What is needed = Please print every line from the one containing "total of various" through the last line of the records below, exactly as written and nothing more.

Supplied material =
[Start of section]

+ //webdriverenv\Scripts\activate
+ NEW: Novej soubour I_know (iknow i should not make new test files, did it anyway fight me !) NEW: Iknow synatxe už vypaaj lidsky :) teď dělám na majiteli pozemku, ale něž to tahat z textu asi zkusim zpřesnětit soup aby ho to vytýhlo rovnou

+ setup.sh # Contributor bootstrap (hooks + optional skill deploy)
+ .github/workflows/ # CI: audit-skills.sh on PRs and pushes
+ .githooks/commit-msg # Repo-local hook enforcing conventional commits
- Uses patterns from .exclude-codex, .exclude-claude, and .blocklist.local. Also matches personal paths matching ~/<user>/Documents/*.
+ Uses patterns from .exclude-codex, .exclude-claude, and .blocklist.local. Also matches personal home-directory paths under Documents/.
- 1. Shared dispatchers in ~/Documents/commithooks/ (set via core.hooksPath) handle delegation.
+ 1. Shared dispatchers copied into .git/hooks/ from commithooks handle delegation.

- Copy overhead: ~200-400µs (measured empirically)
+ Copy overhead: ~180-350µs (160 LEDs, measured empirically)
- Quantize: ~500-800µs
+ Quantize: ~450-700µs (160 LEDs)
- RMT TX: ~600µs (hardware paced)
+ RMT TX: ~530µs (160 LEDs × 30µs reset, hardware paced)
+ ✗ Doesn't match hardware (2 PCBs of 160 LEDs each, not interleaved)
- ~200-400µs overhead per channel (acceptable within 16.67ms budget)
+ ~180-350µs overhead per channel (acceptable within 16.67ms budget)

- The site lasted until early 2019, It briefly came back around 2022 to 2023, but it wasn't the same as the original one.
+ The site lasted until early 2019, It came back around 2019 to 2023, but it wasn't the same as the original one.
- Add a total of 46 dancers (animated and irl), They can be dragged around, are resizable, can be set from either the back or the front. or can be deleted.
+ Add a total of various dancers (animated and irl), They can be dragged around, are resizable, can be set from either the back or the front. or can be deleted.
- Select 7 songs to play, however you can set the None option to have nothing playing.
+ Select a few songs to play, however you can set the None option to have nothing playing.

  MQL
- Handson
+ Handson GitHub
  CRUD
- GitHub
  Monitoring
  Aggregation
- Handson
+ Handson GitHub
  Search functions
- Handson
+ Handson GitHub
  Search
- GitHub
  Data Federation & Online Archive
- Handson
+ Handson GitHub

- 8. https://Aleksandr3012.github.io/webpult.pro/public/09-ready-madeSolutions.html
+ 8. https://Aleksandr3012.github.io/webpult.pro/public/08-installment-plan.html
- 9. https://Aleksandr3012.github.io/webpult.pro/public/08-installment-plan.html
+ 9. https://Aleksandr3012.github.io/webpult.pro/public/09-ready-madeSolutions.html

[End of section]

Output for this exercise =
+ Add a total of various dancers (animated and irl), They can be dragged around, are resizable, can be set from either the back or the front. or can be deleted.
- Select 7 songs to play, however you can set the None option to have nothing playing.
+ Select a few songs to play, however you can set the None option to have nothing playing.

  MQL
- Handson
+ Handson GitHub
  CRUD
- GitHub
  Monitoring
  Aggregation
- Handson
+ Handson GitHub
  Search functions
- Handson
+ Handson GitHub
  Search
- GitHub
  Data Federation & Online Archive
- Handson
+ Handson GitHub

- 8. https://Aleksandr3012.github.io/webpult.pro/public/09-ready-madeSolutions.html
+ 8. https://Aleksandr3012.github.io/webpult.pro/public/08-installment-plan.html
- 9. https://Aleksandr3012.github.io/webpult.pro/public/08-installment-plan.html
+ 9. https://Aleksandr3012.github.io/webpult.pro/public/09-ready-madeSolutions.html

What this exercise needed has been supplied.